Al-Jazeera Takes Stand In US Market, Buys Al Gore's Current TV
SAN FRANCISCO, January 04, (THEWILL) - The Qatari-owned, Pan-Arab news channel Al-Jazeera has acquired Current TV, the left-leaning news network that cofounder Al Gore couldn't make relevant. With this acquisition the network that struggled to win space on American cable television will see its reach in the U.S. extend by nearly nine fold to beyond a few large U.S. metropolitan areas including New York and Washington where it is known as Al-Jazeera English but can now reach about 4.7 million homes, according to an AP news report filed in Los Angeles.
Former vice president Al Gore confirmed the sale Wednesday in a statement that Al-Jazeera shares Current TV's mission "to give voice to those who are not typically heard; to speak truth to power; to provide independent and diverse points of view; and to tell the stories that no one else is telling."
Al-Jazeera, owned by the government of Qatar, plans to gradually transform Current TV into a network called Al-Jazeera America by adding five to 10 new U.S. bureaus beyond the five it has now and hire more journalists. More than half of the content will be U.S. news while its headquarters will be sited in New York, spokesman Stan Collender said.
He said there are no rules against foreign ownership of a cable channel — unlike the strict rules limiting foreign ownership of free-to-air TV stations adding the acquisition of Current was due to demand as 40 percent of viewing traffic on Al-Jazeera English's website is from the U.S.
"This is a pure business decision based on recognized demand. When people watch Al-Jazeera, they tend to like it a great deal."
The Qatari satellite TV broadcaster has long struggled to get carriage in the U.S. The deal however suffered an immediate casualty as Time Warner Cable Inc., the second -largest cable TV operator, announced it is dropping Current TV due to the deal.
"Our agreement with Current has been terminated and we will no longer be carrying the service. We are removing the service as quickly as possible," the company said in a statement.
Previous to Al-Jazeera's purchase, Current TV was in 60 million homes. It is carried by Comcast Corp., which owned less than a 10 percent stake in Current TV, as well as DirecTV. Neither company announced plans to drop the channel.
In 2010, Al-Jazeera English's managing director, Tony Burman, blamed a "very aggressive hostility" from the Bush administration for reluctance among cable and satellite companies to show the network.

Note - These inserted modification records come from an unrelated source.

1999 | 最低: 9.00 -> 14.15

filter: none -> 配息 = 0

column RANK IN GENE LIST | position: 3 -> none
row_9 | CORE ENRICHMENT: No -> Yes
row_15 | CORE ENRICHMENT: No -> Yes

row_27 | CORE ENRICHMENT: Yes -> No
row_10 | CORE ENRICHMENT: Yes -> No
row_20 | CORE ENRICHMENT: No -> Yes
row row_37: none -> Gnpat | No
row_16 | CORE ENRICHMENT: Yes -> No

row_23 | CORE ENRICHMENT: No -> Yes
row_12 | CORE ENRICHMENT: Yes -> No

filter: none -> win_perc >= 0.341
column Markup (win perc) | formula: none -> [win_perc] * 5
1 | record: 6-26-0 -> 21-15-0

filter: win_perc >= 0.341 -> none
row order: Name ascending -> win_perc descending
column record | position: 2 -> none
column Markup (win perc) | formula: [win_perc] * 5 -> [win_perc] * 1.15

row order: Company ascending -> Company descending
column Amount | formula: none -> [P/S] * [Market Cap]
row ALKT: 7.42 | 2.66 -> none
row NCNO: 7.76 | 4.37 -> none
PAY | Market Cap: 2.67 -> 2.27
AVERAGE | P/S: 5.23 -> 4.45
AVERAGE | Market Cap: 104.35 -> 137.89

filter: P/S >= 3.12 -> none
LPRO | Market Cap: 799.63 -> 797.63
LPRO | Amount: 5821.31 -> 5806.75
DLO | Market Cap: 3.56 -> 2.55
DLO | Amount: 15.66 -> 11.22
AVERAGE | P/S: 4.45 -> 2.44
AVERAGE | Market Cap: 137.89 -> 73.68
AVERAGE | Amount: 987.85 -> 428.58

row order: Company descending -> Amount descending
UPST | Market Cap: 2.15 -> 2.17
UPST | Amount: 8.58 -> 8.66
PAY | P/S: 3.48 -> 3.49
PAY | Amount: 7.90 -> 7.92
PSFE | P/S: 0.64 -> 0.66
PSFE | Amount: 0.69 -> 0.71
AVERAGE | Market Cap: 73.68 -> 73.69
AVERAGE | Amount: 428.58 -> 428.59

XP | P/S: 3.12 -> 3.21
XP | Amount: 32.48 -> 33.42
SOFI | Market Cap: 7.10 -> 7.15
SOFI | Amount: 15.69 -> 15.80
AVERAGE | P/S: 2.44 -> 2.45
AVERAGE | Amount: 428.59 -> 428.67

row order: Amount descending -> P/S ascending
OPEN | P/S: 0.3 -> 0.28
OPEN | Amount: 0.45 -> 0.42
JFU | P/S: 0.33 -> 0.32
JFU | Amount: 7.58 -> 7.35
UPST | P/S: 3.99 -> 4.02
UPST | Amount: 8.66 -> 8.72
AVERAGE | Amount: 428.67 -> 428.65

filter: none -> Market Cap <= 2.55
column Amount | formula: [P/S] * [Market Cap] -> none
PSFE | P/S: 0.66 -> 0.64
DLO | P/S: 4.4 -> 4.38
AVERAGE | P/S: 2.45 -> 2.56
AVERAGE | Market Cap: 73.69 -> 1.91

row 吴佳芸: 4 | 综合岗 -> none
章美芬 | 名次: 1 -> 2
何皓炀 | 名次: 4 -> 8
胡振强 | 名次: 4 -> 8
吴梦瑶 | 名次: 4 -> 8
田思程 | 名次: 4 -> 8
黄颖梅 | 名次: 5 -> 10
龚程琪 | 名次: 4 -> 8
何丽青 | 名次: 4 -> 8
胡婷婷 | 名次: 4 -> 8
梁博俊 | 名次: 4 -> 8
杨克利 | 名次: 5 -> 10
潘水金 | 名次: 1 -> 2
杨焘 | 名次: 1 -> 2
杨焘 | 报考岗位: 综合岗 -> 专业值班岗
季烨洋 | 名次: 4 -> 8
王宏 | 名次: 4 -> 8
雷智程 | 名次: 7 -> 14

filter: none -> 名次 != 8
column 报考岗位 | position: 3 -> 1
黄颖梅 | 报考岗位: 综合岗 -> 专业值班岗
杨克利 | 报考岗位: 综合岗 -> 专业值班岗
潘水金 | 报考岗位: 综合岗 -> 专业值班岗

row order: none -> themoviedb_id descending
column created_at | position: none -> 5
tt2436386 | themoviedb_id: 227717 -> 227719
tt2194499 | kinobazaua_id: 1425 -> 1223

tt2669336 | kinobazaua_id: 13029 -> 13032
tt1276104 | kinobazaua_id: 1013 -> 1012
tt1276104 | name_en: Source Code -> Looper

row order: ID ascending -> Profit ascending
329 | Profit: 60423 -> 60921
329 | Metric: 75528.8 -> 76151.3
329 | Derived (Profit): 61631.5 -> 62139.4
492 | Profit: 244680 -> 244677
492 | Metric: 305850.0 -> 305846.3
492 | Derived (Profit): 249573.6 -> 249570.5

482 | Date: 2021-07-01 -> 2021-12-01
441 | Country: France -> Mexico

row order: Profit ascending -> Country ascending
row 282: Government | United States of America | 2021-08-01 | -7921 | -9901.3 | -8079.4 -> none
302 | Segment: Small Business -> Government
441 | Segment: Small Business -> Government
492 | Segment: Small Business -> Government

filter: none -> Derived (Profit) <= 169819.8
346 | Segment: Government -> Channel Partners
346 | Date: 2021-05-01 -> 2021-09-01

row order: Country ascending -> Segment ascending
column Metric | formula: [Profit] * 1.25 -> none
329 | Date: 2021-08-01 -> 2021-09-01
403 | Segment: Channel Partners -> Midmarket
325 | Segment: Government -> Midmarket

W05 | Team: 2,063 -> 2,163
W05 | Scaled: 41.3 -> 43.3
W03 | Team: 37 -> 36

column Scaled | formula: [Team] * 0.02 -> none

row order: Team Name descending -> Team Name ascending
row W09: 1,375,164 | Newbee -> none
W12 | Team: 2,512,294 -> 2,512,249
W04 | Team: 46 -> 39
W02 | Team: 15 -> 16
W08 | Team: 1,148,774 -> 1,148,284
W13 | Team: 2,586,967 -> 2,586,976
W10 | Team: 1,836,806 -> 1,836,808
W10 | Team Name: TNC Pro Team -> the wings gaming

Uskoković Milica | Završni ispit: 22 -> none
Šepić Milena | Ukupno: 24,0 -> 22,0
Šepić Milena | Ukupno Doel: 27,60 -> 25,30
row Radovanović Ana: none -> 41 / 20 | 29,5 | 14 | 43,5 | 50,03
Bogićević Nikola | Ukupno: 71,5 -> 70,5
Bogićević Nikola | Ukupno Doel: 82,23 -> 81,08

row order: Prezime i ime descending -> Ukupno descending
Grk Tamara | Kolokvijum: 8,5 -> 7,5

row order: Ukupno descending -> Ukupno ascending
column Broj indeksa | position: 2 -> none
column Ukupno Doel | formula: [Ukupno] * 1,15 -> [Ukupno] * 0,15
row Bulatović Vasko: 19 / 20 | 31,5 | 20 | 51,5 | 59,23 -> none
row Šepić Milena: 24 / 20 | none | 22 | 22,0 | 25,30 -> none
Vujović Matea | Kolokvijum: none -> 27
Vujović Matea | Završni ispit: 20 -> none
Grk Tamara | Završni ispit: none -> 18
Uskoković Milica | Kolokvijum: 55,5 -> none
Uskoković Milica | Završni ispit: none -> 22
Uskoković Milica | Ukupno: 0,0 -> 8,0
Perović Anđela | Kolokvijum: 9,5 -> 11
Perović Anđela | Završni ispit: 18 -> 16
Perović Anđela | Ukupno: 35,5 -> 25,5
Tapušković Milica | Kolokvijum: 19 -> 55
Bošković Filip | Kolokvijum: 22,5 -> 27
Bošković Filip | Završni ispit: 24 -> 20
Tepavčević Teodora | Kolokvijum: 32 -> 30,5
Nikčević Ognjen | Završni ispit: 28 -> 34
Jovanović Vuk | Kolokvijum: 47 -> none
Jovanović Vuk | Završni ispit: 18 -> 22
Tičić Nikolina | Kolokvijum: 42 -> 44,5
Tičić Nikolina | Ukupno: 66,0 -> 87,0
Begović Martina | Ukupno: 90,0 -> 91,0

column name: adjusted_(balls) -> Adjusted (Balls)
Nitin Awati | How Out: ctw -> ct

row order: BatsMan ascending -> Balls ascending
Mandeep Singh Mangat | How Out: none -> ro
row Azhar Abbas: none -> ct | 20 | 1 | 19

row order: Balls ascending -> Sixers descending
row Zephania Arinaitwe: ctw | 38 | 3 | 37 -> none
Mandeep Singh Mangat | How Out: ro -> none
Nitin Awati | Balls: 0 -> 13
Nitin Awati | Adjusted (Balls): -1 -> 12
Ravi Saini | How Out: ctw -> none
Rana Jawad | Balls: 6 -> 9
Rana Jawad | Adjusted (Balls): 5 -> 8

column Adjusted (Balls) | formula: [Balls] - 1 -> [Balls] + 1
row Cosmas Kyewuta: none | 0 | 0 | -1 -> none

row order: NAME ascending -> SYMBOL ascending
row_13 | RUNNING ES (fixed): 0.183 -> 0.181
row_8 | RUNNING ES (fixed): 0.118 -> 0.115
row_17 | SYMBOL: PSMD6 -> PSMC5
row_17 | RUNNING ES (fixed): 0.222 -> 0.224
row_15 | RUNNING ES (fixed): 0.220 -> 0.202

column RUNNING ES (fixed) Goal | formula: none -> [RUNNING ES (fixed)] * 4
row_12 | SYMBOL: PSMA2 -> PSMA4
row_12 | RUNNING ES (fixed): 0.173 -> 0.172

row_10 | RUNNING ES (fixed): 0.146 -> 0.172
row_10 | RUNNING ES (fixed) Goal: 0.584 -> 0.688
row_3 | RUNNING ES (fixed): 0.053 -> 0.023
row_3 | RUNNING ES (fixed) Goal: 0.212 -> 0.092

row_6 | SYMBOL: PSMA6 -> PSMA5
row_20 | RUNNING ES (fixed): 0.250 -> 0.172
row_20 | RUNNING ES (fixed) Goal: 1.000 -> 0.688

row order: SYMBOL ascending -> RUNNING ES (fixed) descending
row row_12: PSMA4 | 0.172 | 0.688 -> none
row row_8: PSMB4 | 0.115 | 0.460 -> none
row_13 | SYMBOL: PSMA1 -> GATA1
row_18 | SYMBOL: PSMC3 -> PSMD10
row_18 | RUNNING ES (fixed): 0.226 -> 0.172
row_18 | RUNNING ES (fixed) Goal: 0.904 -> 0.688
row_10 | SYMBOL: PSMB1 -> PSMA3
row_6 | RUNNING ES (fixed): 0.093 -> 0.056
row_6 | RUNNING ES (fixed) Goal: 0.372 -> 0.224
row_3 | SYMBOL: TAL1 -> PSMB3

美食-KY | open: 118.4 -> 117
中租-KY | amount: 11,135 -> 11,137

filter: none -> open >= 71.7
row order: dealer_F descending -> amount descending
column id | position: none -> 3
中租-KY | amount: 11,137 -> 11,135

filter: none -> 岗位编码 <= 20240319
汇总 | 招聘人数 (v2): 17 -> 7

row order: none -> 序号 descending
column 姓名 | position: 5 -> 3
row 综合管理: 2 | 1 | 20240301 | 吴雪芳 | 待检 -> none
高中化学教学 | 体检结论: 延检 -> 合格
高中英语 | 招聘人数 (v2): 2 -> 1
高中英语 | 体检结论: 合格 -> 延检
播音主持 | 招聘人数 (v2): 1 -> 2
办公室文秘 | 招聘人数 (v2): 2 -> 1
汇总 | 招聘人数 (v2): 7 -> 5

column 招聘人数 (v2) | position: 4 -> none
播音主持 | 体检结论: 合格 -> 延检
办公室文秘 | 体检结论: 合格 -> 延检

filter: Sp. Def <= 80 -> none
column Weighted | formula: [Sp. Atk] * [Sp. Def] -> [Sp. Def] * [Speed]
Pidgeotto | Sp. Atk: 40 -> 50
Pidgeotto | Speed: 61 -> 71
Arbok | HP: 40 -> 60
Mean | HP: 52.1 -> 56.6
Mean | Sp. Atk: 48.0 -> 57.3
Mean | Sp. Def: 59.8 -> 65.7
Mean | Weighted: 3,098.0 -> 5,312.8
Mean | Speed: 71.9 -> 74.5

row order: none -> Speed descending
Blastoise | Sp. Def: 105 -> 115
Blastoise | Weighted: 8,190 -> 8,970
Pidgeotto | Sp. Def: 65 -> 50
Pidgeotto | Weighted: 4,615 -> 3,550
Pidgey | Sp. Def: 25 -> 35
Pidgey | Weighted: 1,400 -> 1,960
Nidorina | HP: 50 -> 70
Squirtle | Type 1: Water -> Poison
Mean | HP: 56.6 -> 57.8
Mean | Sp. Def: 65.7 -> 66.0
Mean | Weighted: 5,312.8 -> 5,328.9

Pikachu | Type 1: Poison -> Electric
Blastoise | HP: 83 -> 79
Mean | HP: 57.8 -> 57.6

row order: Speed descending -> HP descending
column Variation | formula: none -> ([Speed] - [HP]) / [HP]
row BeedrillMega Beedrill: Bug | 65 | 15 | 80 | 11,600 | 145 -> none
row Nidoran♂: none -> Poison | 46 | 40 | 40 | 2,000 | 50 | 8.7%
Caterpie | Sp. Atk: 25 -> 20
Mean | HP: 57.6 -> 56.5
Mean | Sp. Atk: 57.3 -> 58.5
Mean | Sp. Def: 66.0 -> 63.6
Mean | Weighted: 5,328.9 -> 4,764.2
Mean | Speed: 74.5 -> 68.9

Even so, Al-Jazeera has garnered respect for its ability to build a serious news product in a short time. In a statement announcing the deal, it touted numerous U.S. journalism awards it received in 2012, including the Robert F. Kennedy Journalism Award Grand Prize and the Scripps Howard Award for Television/Cable In-Depth Reporting.
But there may be a culture clash at the network. Dave Marash, a former "Nightline" reporter who worked for Al-Jazeera in Washington, said he left the network in 2008 in part because he sensed an anti-American bias there.
Current, meanwhile, began as a groundbreaking effort to promote user-generated content. But it has settled into a more conventional format of political talk television with a liberal bent. Gore worked on-air as an analyst during its recent election night coverage.
Its leading personalities are former New York Gov. Elliot Spitzer, former Michigan Gov. Jennifer Granholm and Cenk Uygur, a former political commentator on MSNBC who hosts the show called
"The Young Turks." Current signed Keith Olbermann to be its top host in 2011 but his tenure lasted less than a year before it ended in bad blood on both sides.
Current has largely been outflanked by MSNBC in its effort to be a liberal alternative to the leading cable news network, Fox News Channel.
Current hired former CNN Washington bureau chief David Bohrman in 2011 to be its president. Bohrman pushed the network to innovate technologically, with election night coverage that emphasized a conversation over social media.
Current TV, founded in 2005 by former vice president Gore and Joel Hyatt, is expected to post $114 million in revenue in 2013, according to research firm SNL Kagan. The firm pegged the network's cash flow at nearly $24 million a year.